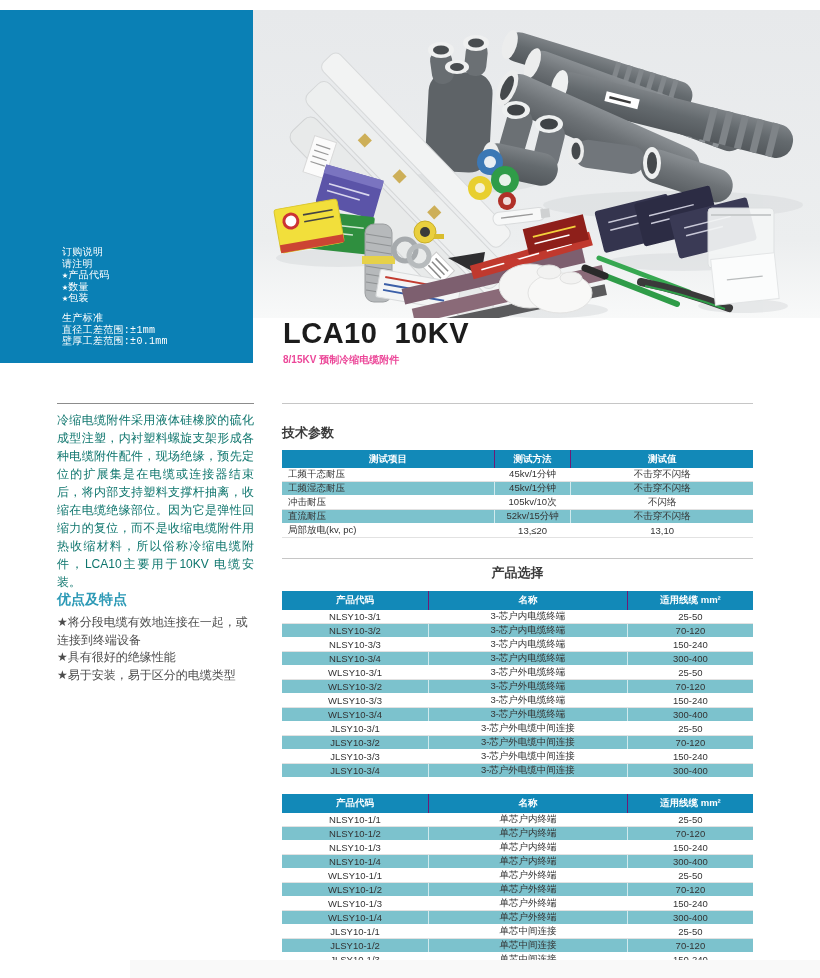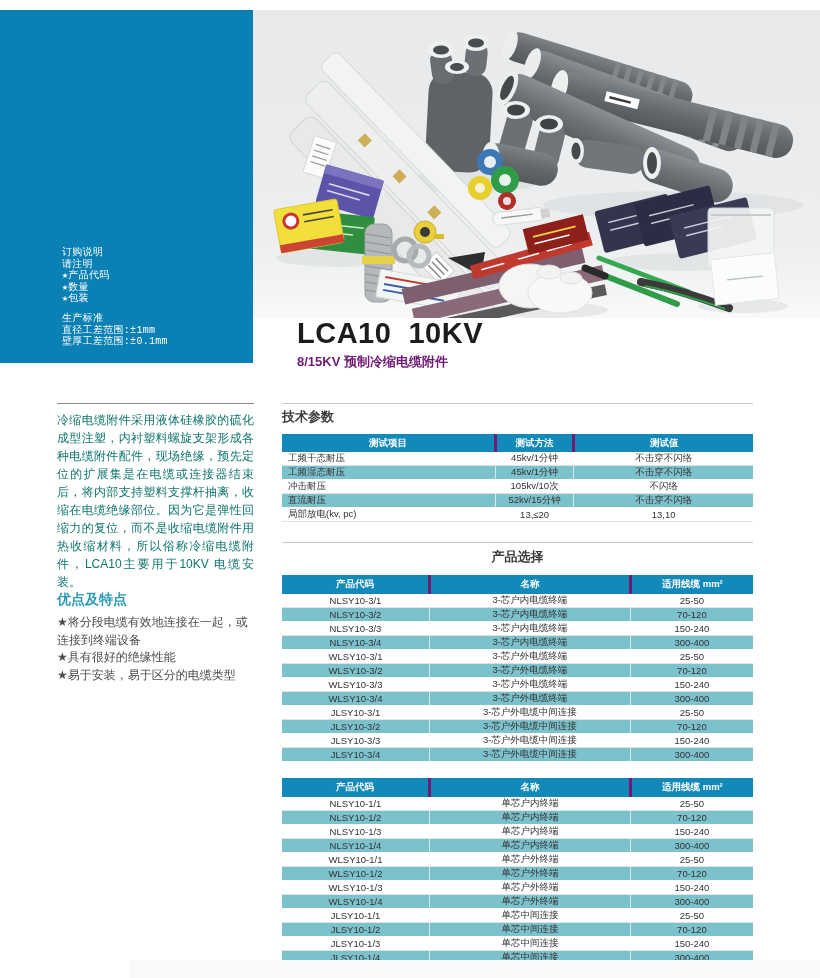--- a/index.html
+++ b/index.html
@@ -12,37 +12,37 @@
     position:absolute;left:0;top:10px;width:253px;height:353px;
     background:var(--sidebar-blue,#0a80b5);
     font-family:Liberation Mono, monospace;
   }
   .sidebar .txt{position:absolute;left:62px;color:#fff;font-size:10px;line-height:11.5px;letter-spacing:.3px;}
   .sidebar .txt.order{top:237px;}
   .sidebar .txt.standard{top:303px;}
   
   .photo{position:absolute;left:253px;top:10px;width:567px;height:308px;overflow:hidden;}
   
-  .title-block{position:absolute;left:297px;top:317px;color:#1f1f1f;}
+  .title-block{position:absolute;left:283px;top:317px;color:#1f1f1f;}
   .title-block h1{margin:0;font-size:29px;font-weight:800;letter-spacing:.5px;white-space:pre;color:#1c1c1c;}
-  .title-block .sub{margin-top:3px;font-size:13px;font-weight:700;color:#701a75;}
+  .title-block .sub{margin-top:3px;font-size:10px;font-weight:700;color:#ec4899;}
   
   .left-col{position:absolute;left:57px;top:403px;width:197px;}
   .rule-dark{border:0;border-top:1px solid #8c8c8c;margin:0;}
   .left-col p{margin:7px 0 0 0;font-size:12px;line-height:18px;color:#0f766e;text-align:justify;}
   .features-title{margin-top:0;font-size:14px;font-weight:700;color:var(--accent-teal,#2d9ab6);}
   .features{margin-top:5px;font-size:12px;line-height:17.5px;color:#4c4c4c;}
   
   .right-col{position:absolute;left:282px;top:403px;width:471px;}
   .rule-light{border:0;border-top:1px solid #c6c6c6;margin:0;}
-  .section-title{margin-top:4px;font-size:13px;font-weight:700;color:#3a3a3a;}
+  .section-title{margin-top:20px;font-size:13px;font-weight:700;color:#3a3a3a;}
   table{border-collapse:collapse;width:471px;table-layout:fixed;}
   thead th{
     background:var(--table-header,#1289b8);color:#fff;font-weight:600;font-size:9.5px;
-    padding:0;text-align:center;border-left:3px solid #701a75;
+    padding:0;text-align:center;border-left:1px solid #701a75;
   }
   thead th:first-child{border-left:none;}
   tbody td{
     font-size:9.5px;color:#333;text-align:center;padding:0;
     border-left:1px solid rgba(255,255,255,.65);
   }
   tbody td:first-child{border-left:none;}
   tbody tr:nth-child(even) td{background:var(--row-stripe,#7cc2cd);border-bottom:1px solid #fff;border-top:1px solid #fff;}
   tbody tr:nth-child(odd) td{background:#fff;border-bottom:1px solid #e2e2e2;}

========================================================================

Reproduce the data word for word without its images.

**Answer box**
--- a/index.html
+++ b/index.html
@@ -12,37 +12,37 @@
     position:absolute;left:0;top:10px;width:253px;height:353px;
     background:var(--sidebar-blue,#0a80b5);
     font-family:Liberation Mono, monospace;
   }
   .sidebar .txt{position:absolute;left:62px;color:#fff;font-size:10px;line-height:11.5px;letter-spacing:.3px;}
   .sidebar .txt.order{top:237px;}
   .sidebar .txt.standard{top:303px;}
   
   .photo{position:absolute;left:253px;top:10px;width:567px;height:308px;overflow:hidden;}
   
-  .title-block{position:absolute;left:297px;top:317px;color:#1f1f1f;}
+  .title-block{position:absolute;left:283px;top:317px;color:#1f1f1f;}
   .title-block h1{margin:0;font-size:29px;font-weight:800;letter-spacing:.5px;white-space:pre;color:#1c1c1c;}
-  .title-block .sub{margin-top:3px;font-size:13px;font-weight:700;color:#701a75;}
+  .title-block .sub{margin-top:3px;font-size:10px;font-weight:700;color:#ec4899;}
   
   .left-col{position:absolute;left:57px;top:403px;width:197px;}
   .rule-dark{border:0;border-top:1px solid #8c8c8c;margin:0;}
   .left-col p{margin:7px 0 0 0;font-size:12px;line-height:18px;color:#0f766e;text-align:justify;}
   .features-title{margin-top:0;font-size:14px;font-weight:700;color:var(--accent-teal,#2d9ab6);}
   .features{margin-top:5px;font-size:12px;line-height:17.5px;color:#4c4c4c;}
   
   .right-col{position:absolute;left:282px;top:403px;width:471px;}
   .rule-light{border:0;border-top:1px solid #c6c6c6;margin:0;}
-  .section-title{margin-top:4px;font-size:13px;font-weight:700;color:#3a3a3a;}
+  .section-title{margin-top:20px;font-size:13px;font-weight:700;color:#3a3a3a;}
   table{border-collapse:collapse;width:471px;table-layout:fixed;}
   thead th{
     background:var(--table-header,#1289b8);color:#fff;font-weight:600;font-size:9.5px;
-    padding:0;text-align:center;border-left:3px solid #701a75;
+    padding:0;text-align:center;border-left:1px solid #701a75;
   }
   thead th:first-child{border-left:none;}
   tbody td{
     font-size:9.5px;color:#333;text-align:center;padding:0;
     border-left:1px solid rgba(255,255,255,.65);
   }
   tbody td:first-child{border-left:none;}
   tbody tr:nth-child(even) td{background:var(--row-stripe,#7cc2cd);border-bottom:1px solid #fff;border-top:1px solid #fff;}
   tbody tr:nth-child(odd) td{background:#fff;border-bottom:1px solid #e2e2e2;}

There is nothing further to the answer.